**Aim of the task:** All entries below are to be returned exactly, with pictures left out.

Itemized modification records:
=-=-=

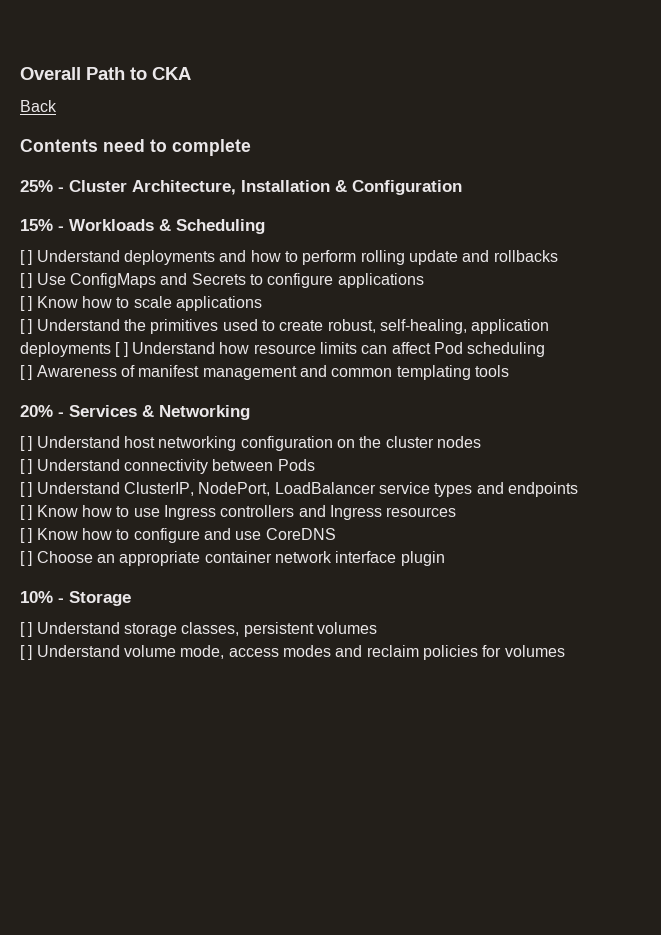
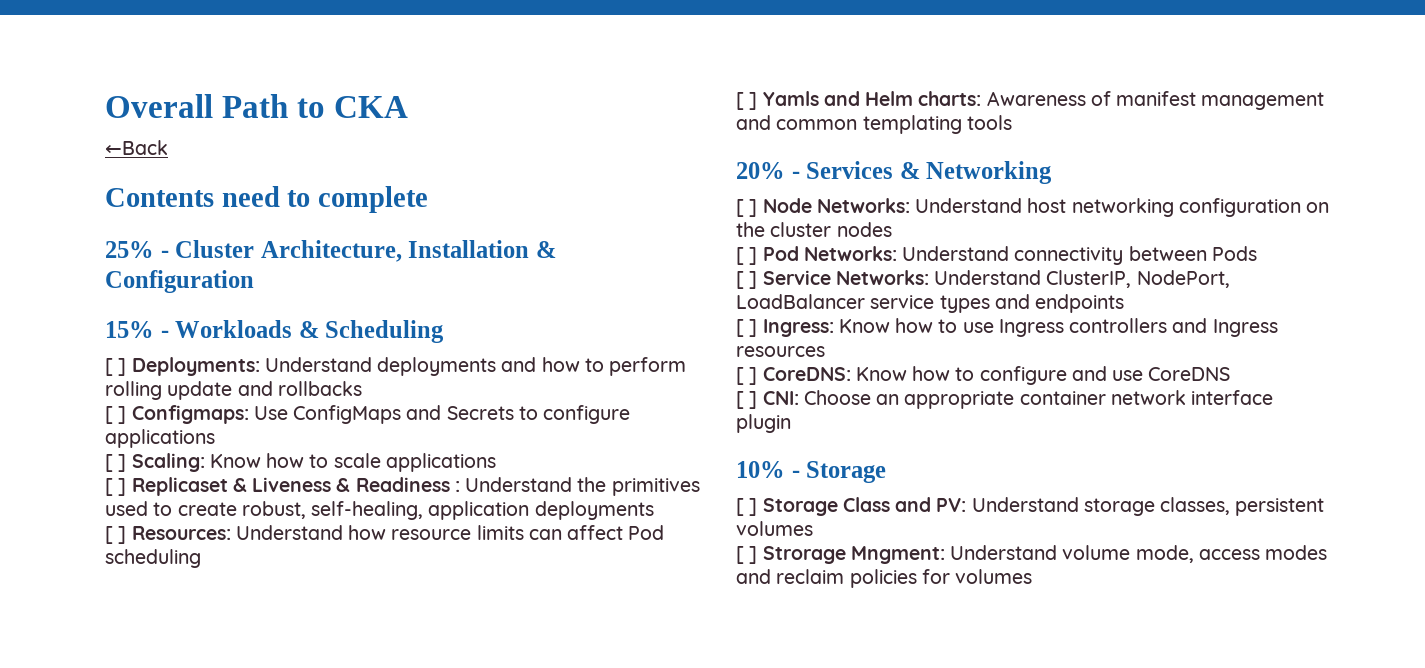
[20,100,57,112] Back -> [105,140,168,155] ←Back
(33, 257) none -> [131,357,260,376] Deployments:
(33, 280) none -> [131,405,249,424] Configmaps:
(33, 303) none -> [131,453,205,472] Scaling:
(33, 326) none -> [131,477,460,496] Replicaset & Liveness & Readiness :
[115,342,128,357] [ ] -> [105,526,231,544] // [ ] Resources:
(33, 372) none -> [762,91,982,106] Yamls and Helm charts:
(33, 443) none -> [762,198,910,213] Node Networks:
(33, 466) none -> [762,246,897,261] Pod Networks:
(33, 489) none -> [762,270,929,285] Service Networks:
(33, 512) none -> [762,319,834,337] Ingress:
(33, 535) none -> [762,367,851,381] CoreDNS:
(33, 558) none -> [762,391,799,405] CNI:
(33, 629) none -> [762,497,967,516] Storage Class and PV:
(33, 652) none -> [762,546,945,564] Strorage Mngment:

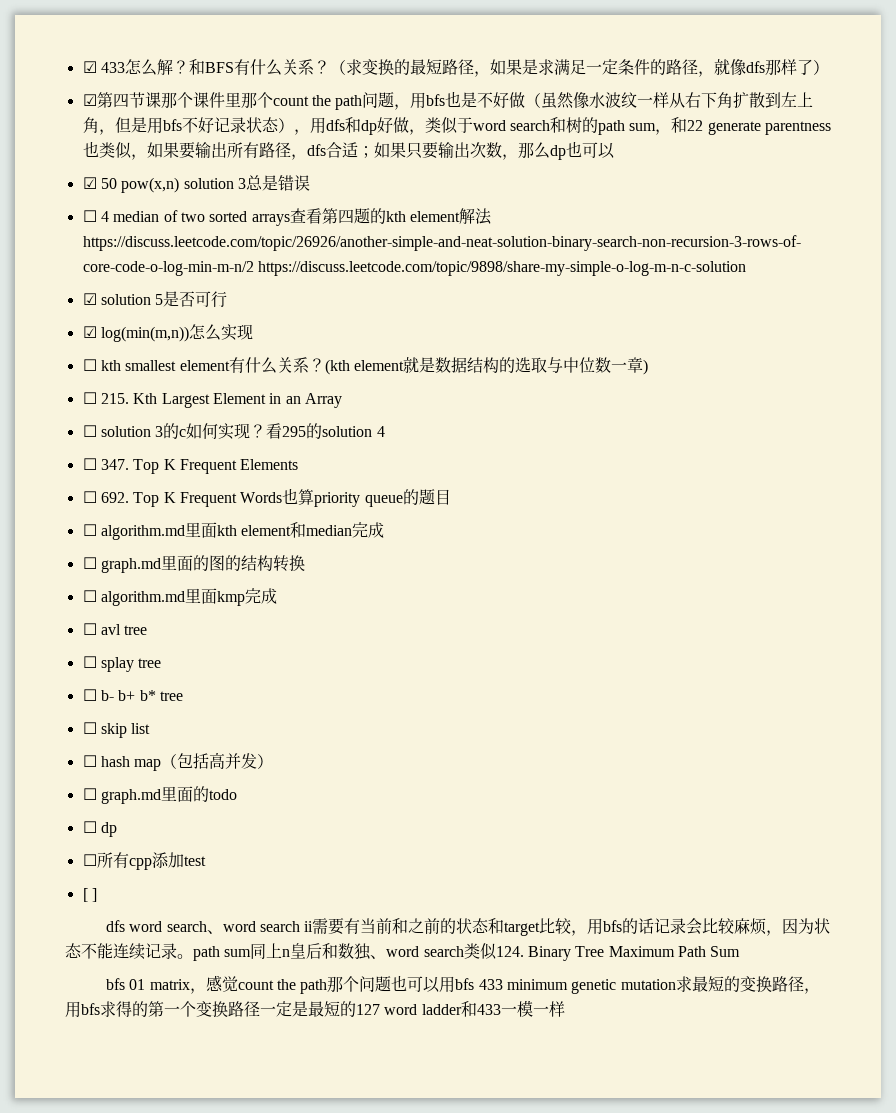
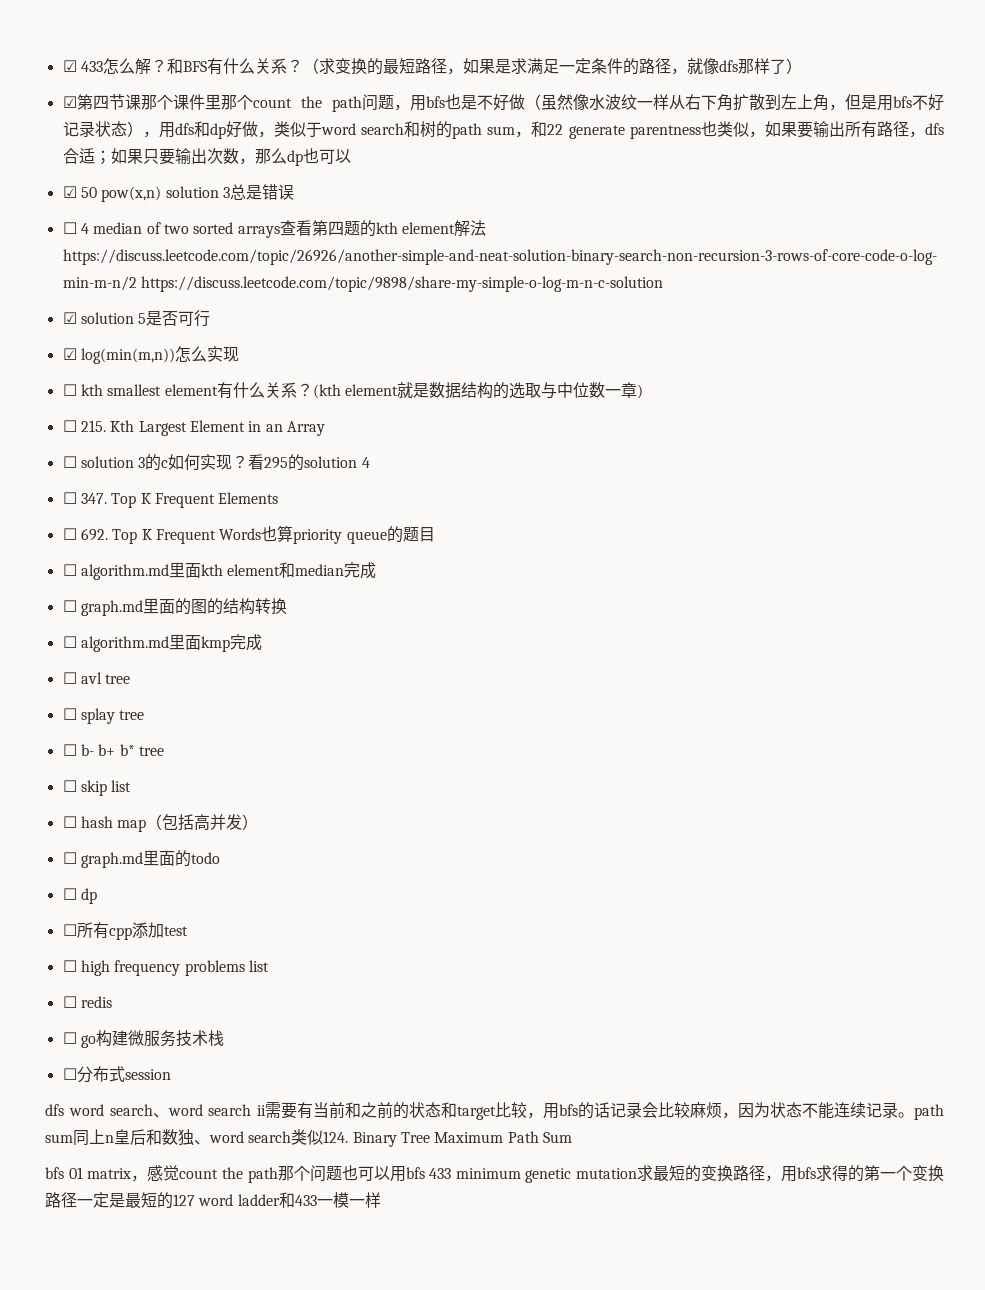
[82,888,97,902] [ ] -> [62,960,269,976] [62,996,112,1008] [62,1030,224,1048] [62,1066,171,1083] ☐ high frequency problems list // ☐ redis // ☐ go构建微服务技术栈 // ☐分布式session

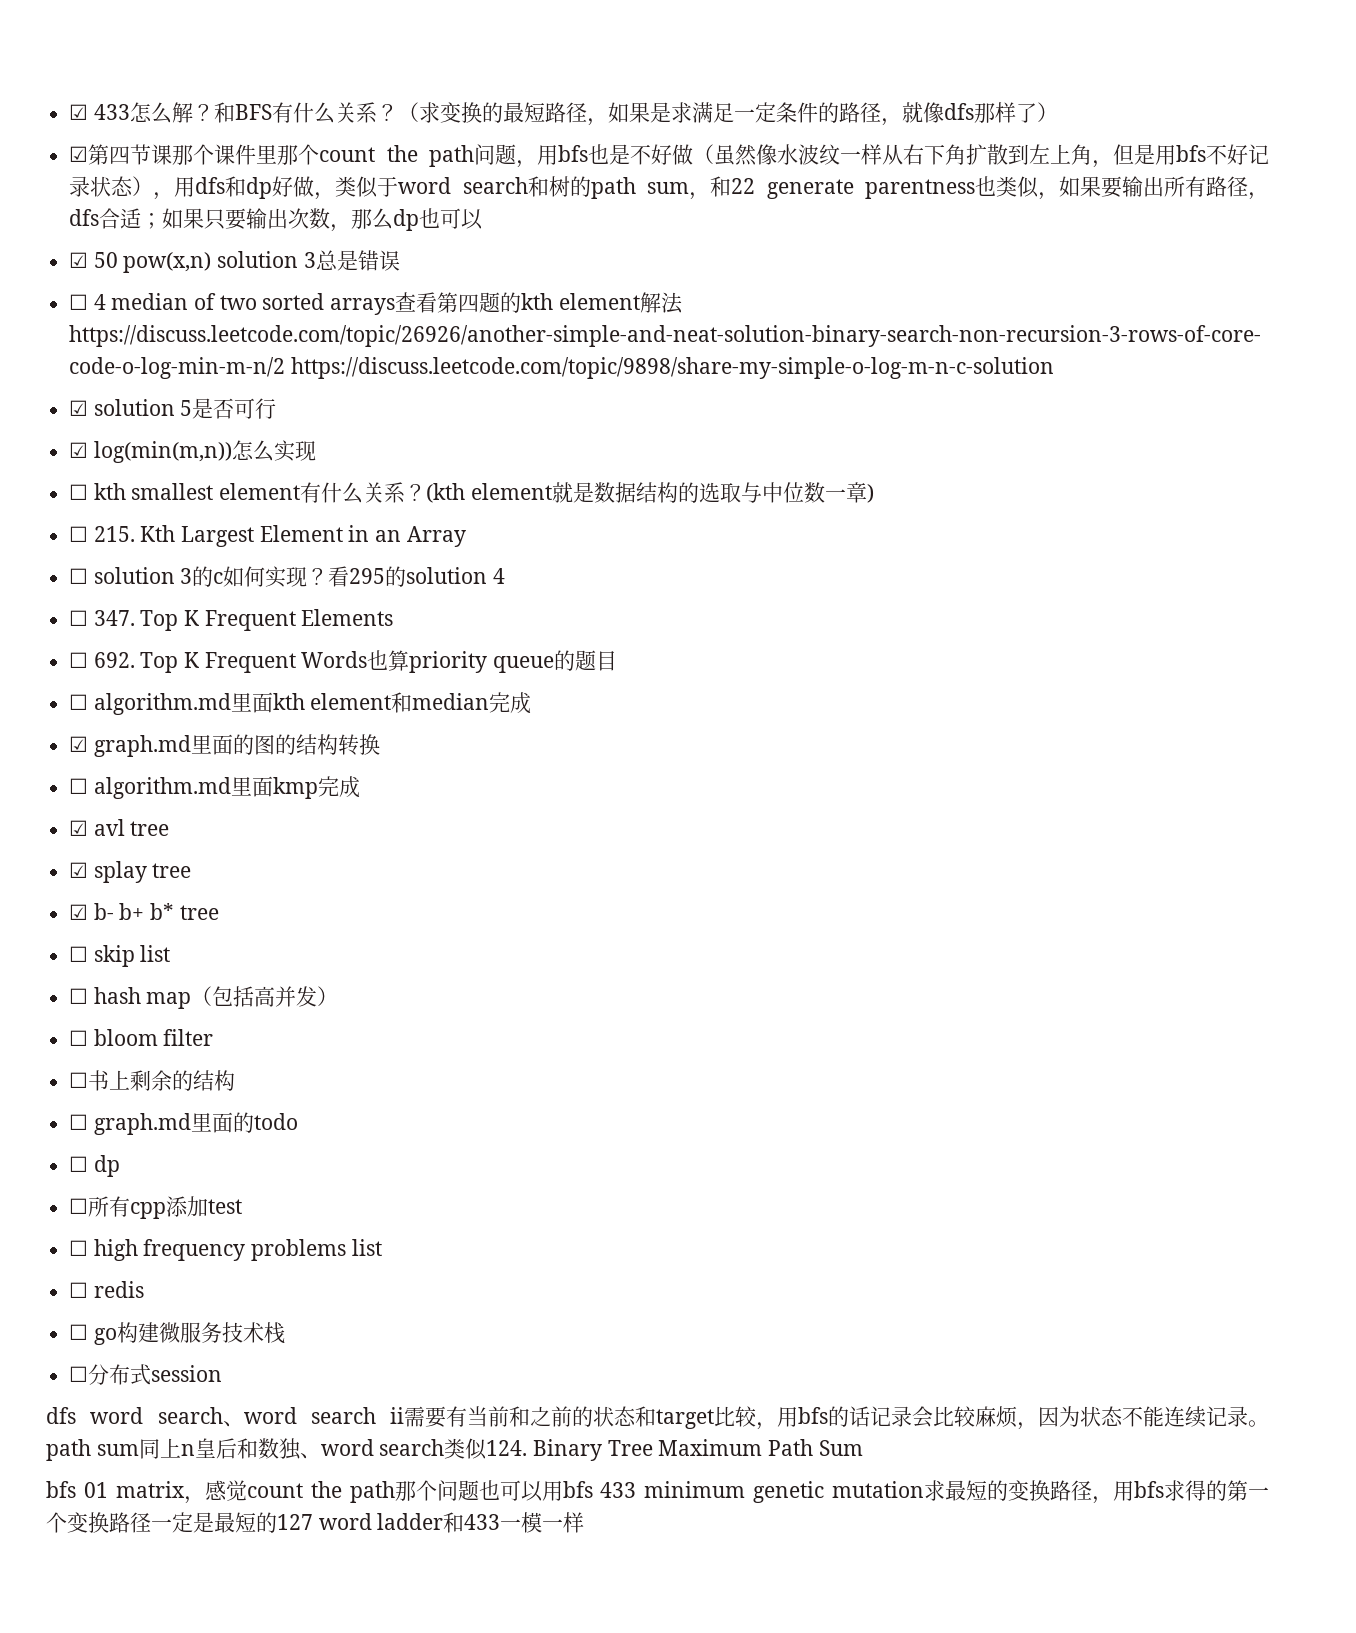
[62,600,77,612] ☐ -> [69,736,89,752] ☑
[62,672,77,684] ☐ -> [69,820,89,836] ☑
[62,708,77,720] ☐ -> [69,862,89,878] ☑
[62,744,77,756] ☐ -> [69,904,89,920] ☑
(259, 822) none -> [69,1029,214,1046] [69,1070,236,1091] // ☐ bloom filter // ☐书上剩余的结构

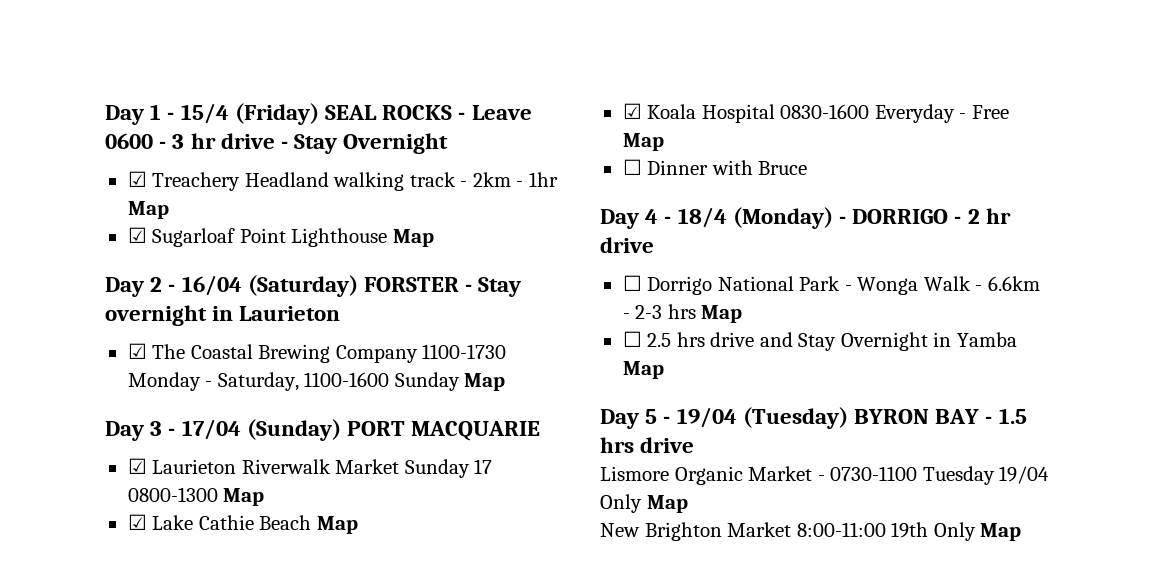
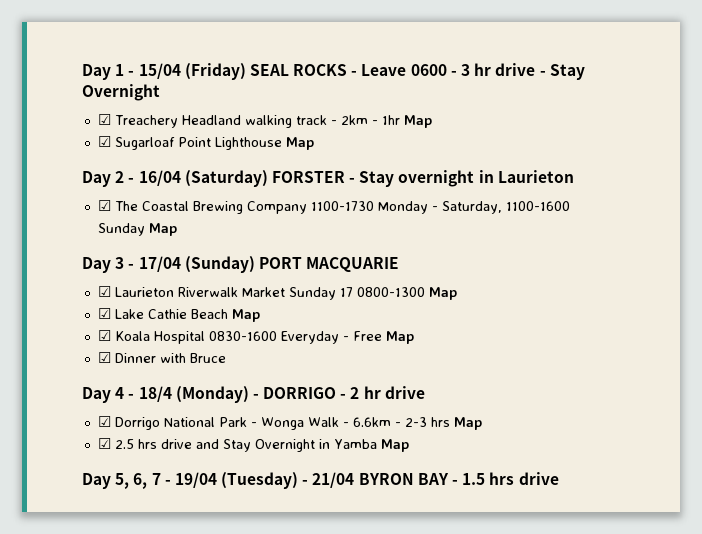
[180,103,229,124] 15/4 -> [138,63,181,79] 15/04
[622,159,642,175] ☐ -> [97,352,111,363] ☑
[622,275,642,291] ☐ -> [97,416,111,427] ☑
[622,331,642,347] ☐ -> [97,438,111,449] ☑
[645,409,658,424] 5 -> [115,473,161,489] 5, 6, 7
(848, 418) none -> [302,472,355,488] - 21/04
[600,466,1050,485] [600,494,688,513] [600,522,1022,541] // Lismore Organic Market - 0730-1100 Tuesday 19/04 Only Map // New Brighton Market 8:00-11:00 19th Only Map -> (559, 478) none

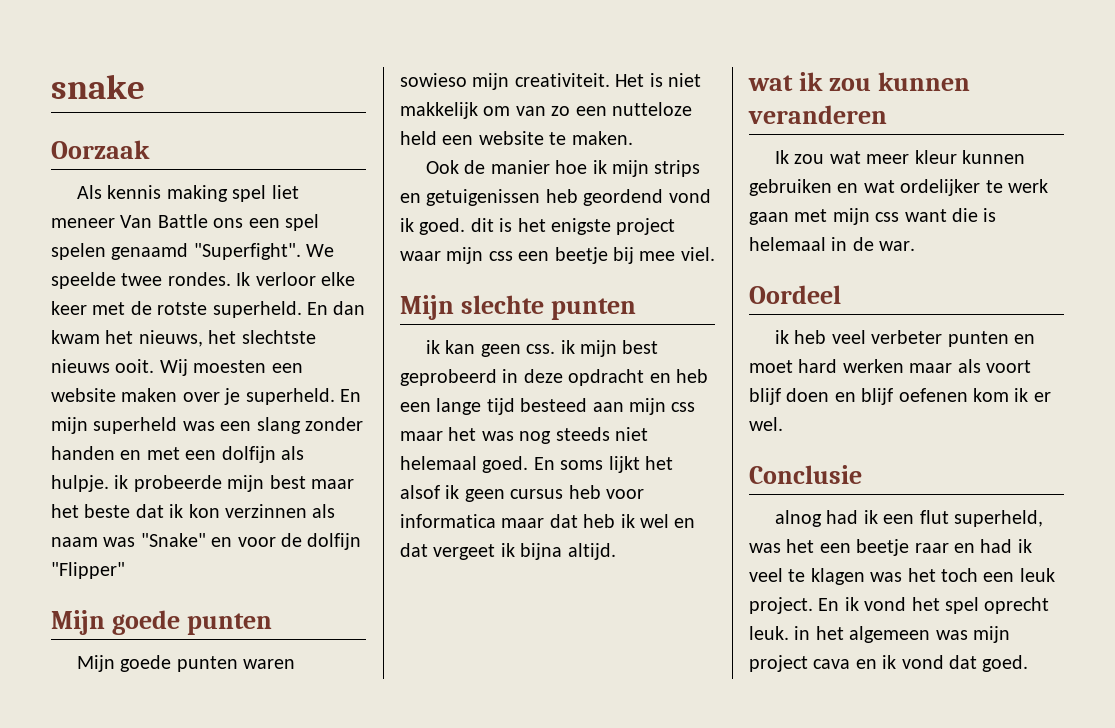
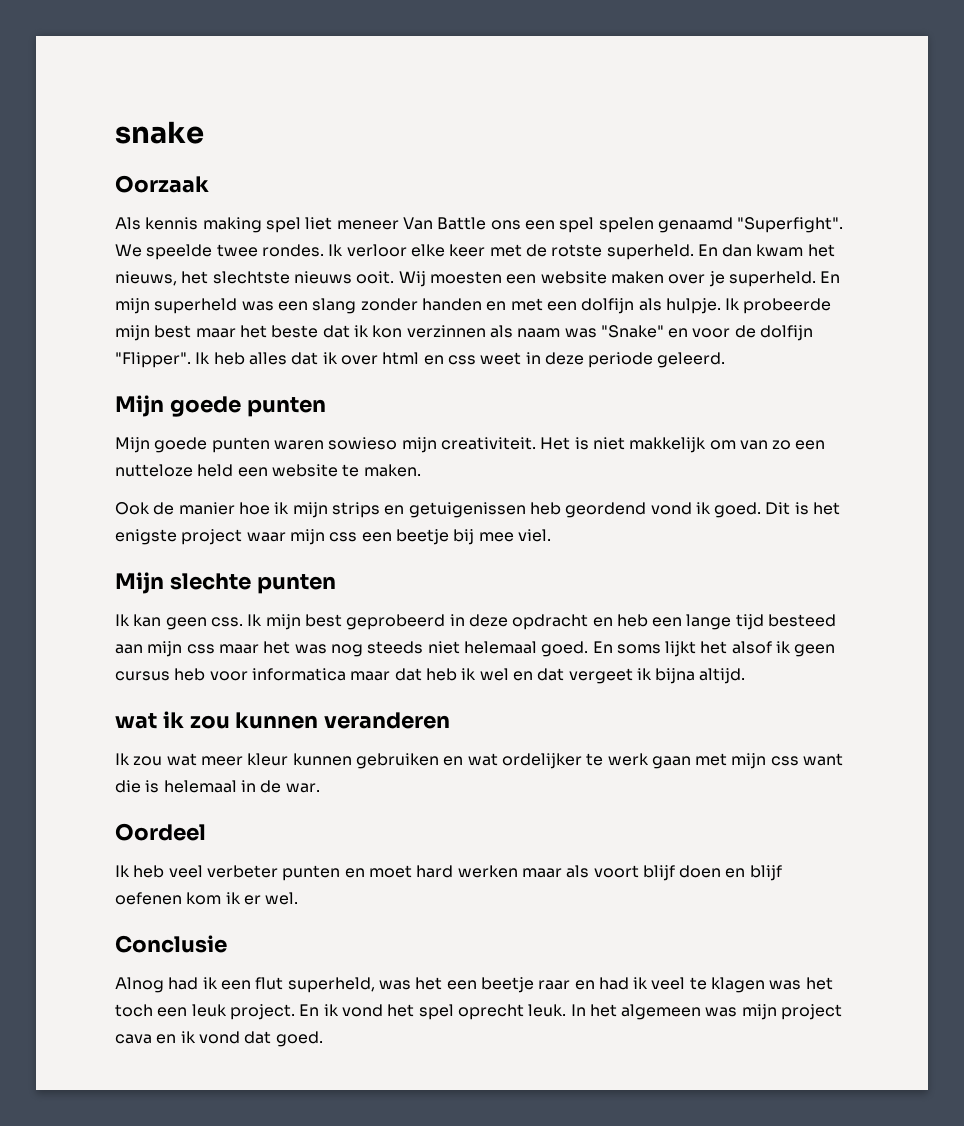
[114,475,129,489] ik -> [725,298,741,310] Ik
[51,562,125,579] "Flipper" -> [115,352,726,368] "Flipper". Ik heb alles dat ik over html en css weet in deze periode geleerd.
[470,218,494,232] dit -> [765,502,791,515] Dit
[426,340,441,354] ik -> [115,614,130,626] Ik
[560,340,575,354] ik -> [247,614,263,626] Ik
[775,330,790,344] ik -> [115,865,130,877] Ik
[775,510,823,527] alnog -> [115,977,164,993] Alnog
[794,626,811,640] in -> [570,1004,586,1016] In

=-=-=

**Exercise result:**
[20,100,57,112] Back -> [105,140,168,155] ←Back
(33, 257) none -> [131,357,260,376] Deployments:
(33, 280) none -> [131,405,249,424] Configmaps:
(33, 303) none -> [131,453,205,472] Scaling:
(33, 326) none -> [131,477,460,496] Replicaset & Liveness & Readiness :
[115,342,128,357] [ ] -> [105,526,231,544] // [ ] Resources:
(33, 372) none -> [762,91,982,106] Yamls and Helm charts:
(33, 443) none -> [762,198,910,213] Node Networks:
(33, 466) none -> [762,246,897,261] Pod Networks:
(33, 489) none -> [762,270,929,285] Service Networks:
(33, 512) none -> [762,319,834,337] Ingress:
(33, 535) none -> [762,367,851,381] CoreDNS:
(33, 558) none -> [762,391,799,405] CNI:
(33, 629) none -> [762,497,967,516] Storage Class and PV:
(33, 652) none -> [762,546,945,564] Strorage Mngment:

[82,888,97,902] [ ] -> [62,960,269,976] [62,996,112,1008] [62,1030,224,1048] [62,1066,171,1083] ☐ high frequency problems list // ☐ redis // ☐ go构建微服务技术栈 // ☐分布式session

[62,600,77,612] ☐ -> [69,736,89,752] ☑
[62,672,77,684] ☐ -> [69,820,89,836] ☑
[62,708,77,720] ☐ -> [69,862,89,878] ☑
[62,744,77,756] ☐ -> [69,904,89,920] ☑
(259, 822) none -> [69,1029,214,1046] [69,1070,236,1091] // ☐ bloom filter // ☐书上剩余的结构

[180,103,229,124] 15/4 -> [138,63,181,79] 15/04
[622,159,642,175] ☐ -> [97,352,111,363] ☑
[622,275,642,291] ☐ -> [97,416,111,427] ☑
[622,331,642,347] ☐ -> [97,438,111,449] ☑
[645,409,658,424] 5 -> [115,473,161,489] 5, 6, 7
(848, 418) none -> [302,472,355,488] - 21/04
[600,466,1050,485] [600,494,688,513] [600,522,1022,541] // Lismore Organic Market - 0730-1100 Tuesday 19/04 Only Map // New Brighton Market 8:00-11:00 19th Only Map -> (559, 478) none

[114,475,129,489] ik -> [725,298,741,310] Ik
[51,562,125,579] "Flipper" -> [115,352,726,368] "Flipper". Ik heb alles dat ik over html en css weet in deze periode geleerd.
[470,218,494,232] dit -> [765,502,791,515] Dit
[426,340,441,354] ik -> [115,614,130,626] Ik
[560,340,575,354] ik -> [247,614,263,626] Ik
[775,330,790,344] ik -> [115,865,130,877] Ik
[775,510,823,527] alnog -> [115,977,164,993] Alnog
[794,626,811,640] in -> [570,1004,586,1016] In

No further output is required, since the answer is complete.